About this Research Topic
This research topic is focused on the most recent advances in foliar nutrient analysis as a reliable tool to assess the nutritional needs of crops. Compositional nutrient diagnosis is a relatively new alternative approach to plant nutrient analysis that aims to provide a more comprehensive understanding of the nutrient status of plants. Statistical methods, modeling and other novel approaches offer promise as tools and strategies for managing plant nutrition and crop fertilization more effectively, in the frame of sustainable agriculture. In short, the goal of this special issue is to: a) review and summarize the science and practice of foliar nutrient analysis and other alternative approaches and their use in improving nutrient application efficiency, resulting in positive effects in terms of field production and fruit quality, b) provide useful information on how to maximize farmers’ income, and the nutritional/nutraceutical value of horticultural products, and c) minimize the negative environmental impacts due to nutrient abuse.

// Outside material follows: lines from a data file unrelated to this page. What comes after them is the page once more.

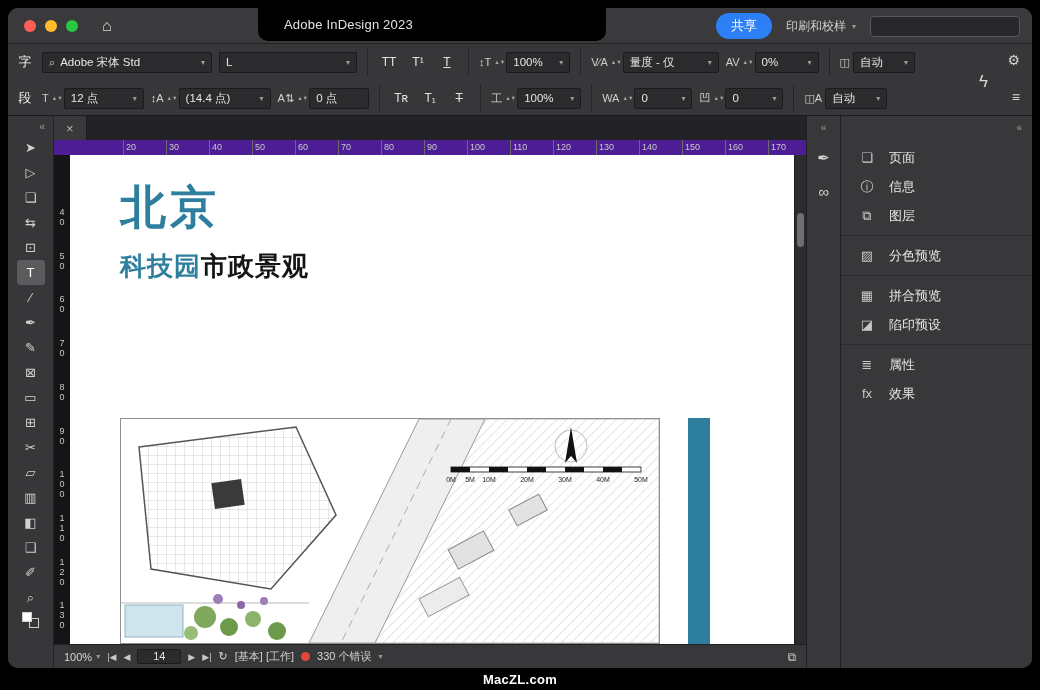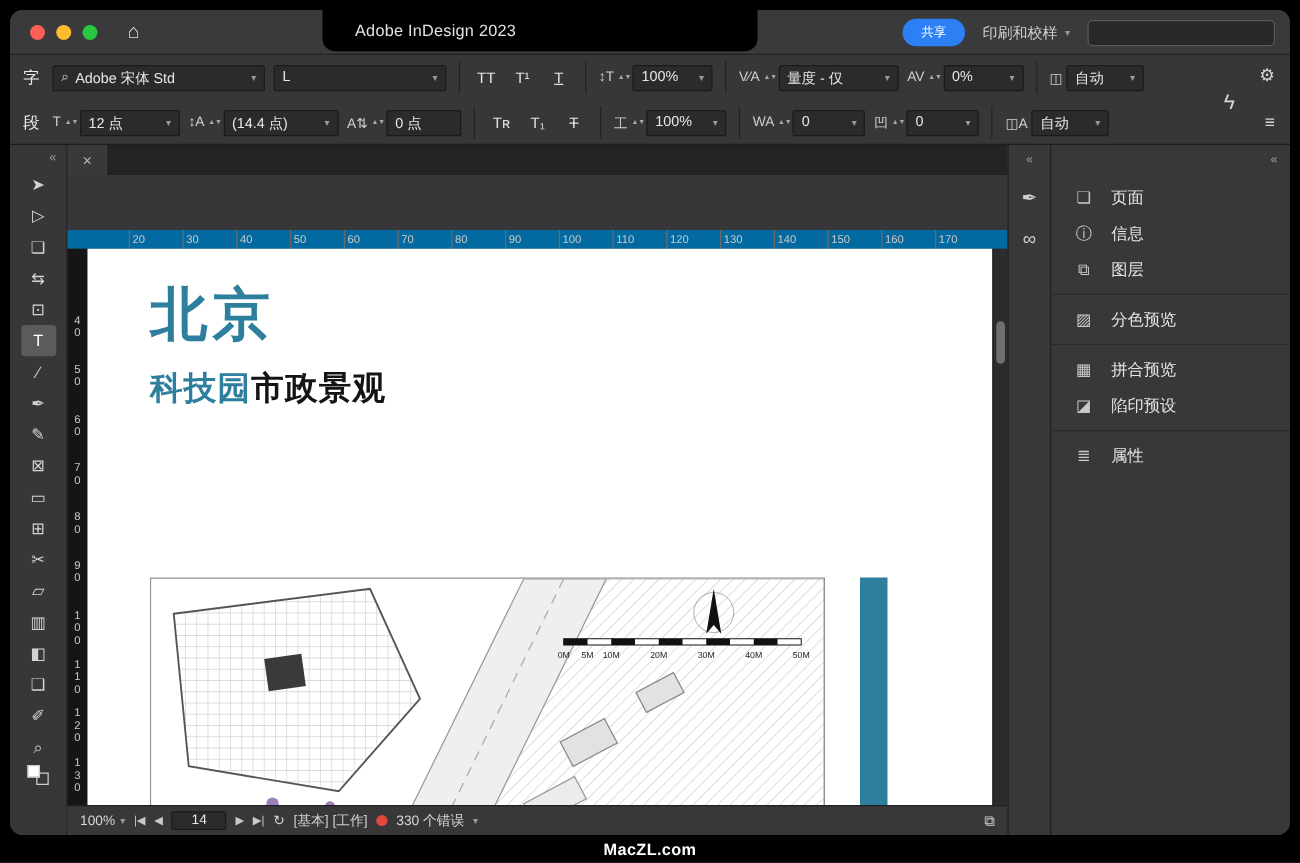--- a/index.html
+++ b/index.html
@@ -25,7 +25,7 @@
     border-radius:0 0 10px 10px; display:flex; align-items:center; }
   .app-title{ color:#e3e3e3; font-size:13px; margin-left:26px; letter-spacing:.2px; }
   .tb-right{ position:absolute; right:12px; top:0; height:36px; display:flex; align-items:center; gap:14px; }
-  .share-btn{ background:var(--blue); color:#fff; font-size:10px; padding:4px 15px; border-radius:13px; }
+  .share-btn{ background:var(--blue); color:#fff; font-size:13px; padding:4px 15px; border-radius:13px; }
   .workspace{ color:#cfcfcf; font-size:12px; display:flex; align-items:center; gap:6px; }
   .chev{ color:#9a9a9a; font-size:8px; margin-left:auto; }
   .workspace .chev{ margin-left:0; }

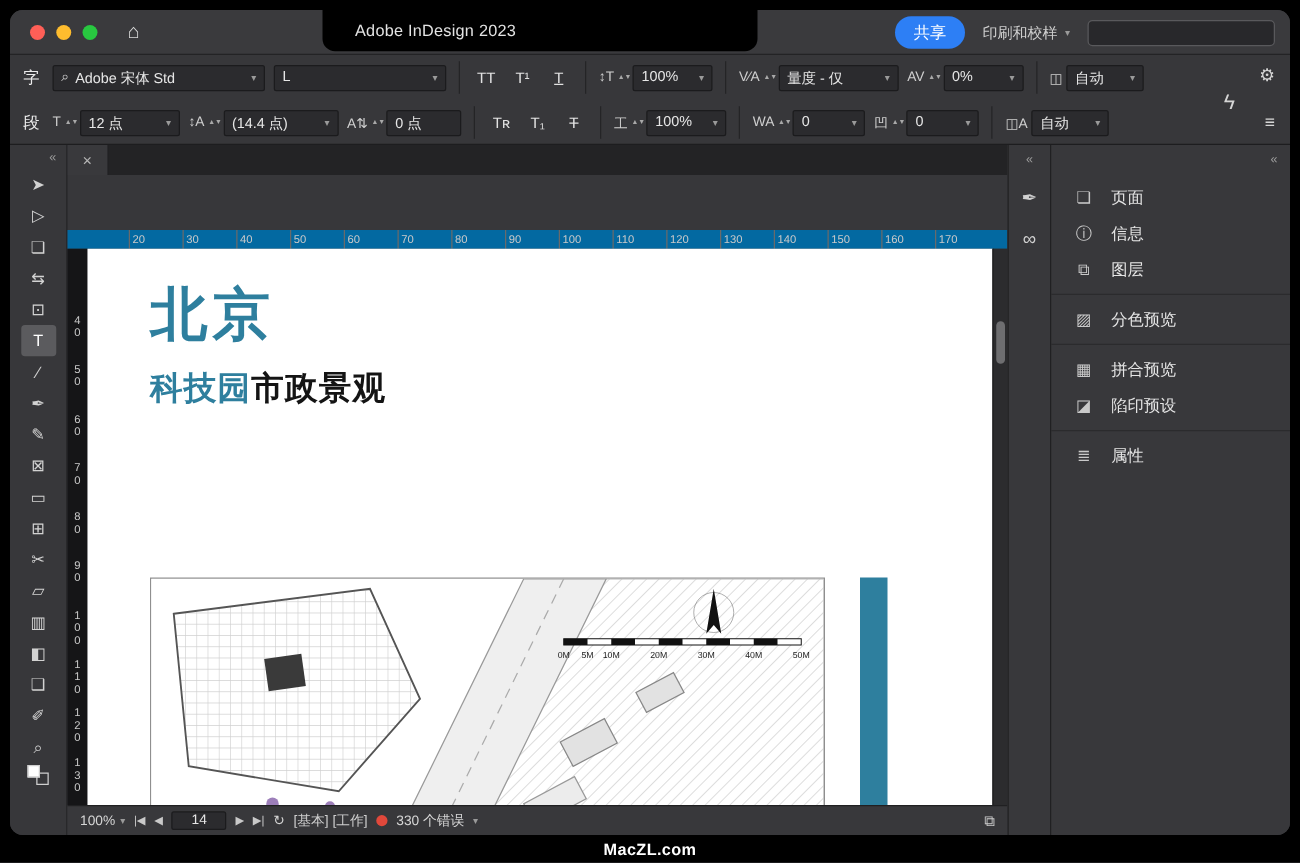--- a/index.html
+++ b/index.html
@@ -71,8 +71,8 @@
   .doc-tab{ background:#39393c; display:flex; align-items:center; gap:9px; padding:0 12px;
     color:#c9c9c9; font-size:11px; border-right:1px solid #1c1c1e; white-space:nowrap; }
   .tab-close{ color:#b5b5b5; font-size:13px; }
-  .hruler{ height:15px; background:#0369a1; display:flex; padding-left:49px; color:#c9c9c9;
-    font-size:9px; overflow:hidden;margin-top:44px; }
+  .hruler{ height:15px; background:#4c1d95; display:flex; padding-left:69px; color:#c9c9c9;
+    font-size:9px; overflow:hidden; }
   .hr-cell{ flex:0 0 43px; width:43px; border-left:1px solid #6a6a6a; padding-left:2px; line-height:15px; }
   .canvasrow{ flex:1; display:flex; min-height:0; }
   .vruler{ width:16px; background:#151517; color:#c9c9c9; font-size:9px; display:flex;

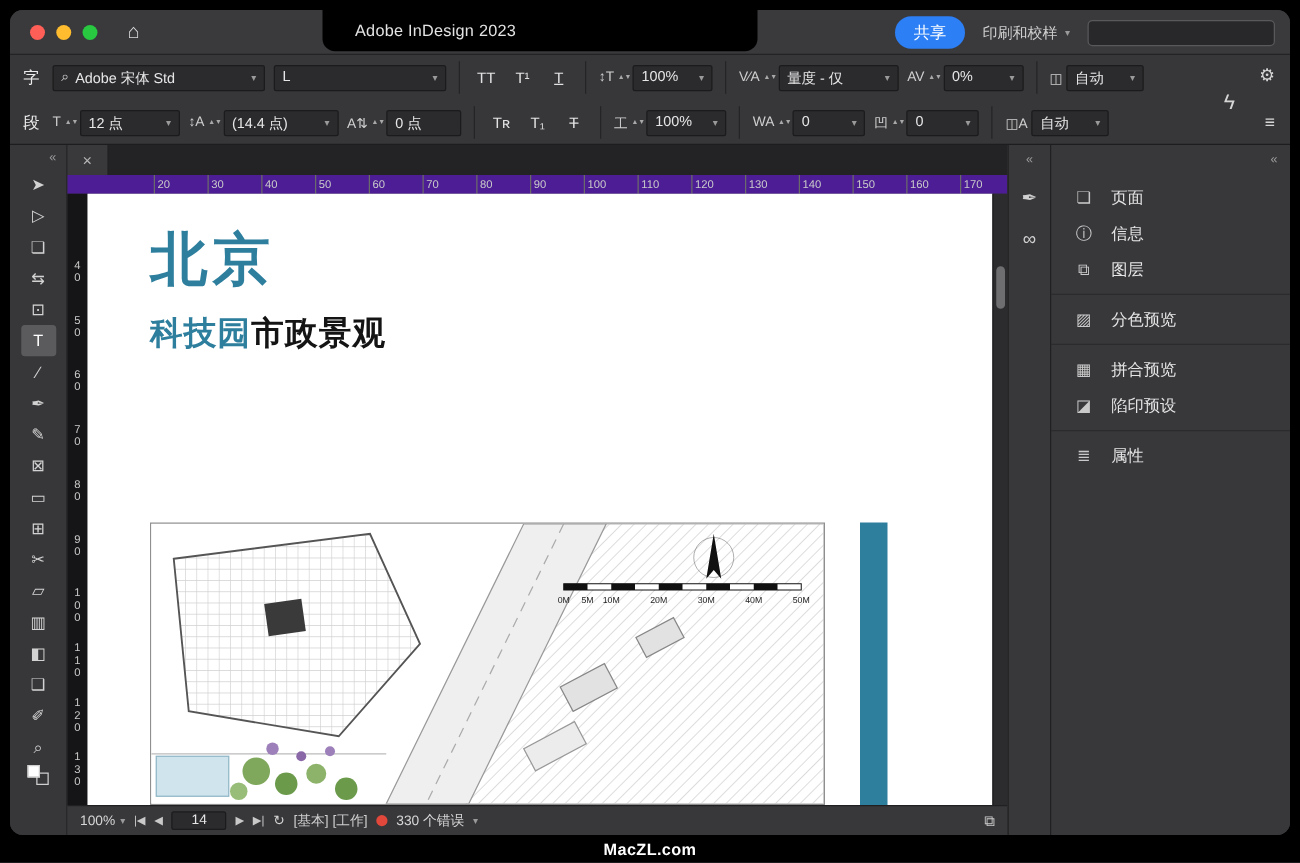--- a/index.html
+++ b/index.html
@@ -552,6 +552,10 @@
             <span>属性</span>
           </div>
 
+          <div class="rp-item">
+            <span class="rp-icon">fx</span>
+            <span>效果</span>
+          </div>
         </div>
     </div>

In this Research Topic, we welcome articles covering the following themes:
• Sustainable fertilization practices;
• Advances in foliar nutrient analysis protocols and techniques as a reliable agronomic guide to optimize nutrient application rates;
• Precision agriculture approaches in evaluation of plant nutritional status and fertilization needs of crops;
• Recent interdisciplinary advances between sustainable fertilization and enhancement of field productivity;
• Updated information from data interrelating sustainable crop nutrition and fruit qualitative characteristics-benefits for human health
Keywords: sustainable, nutrient, fruit, optimum, fertilization
Important Note: All contributions to this Research Topic must be within the scope of the section and journal to which they are submitted, as defined in their mission statements. Frontiers reserves the right to guide an out-of-scope manuscript to a more suitable section or journal at any stage of peer review.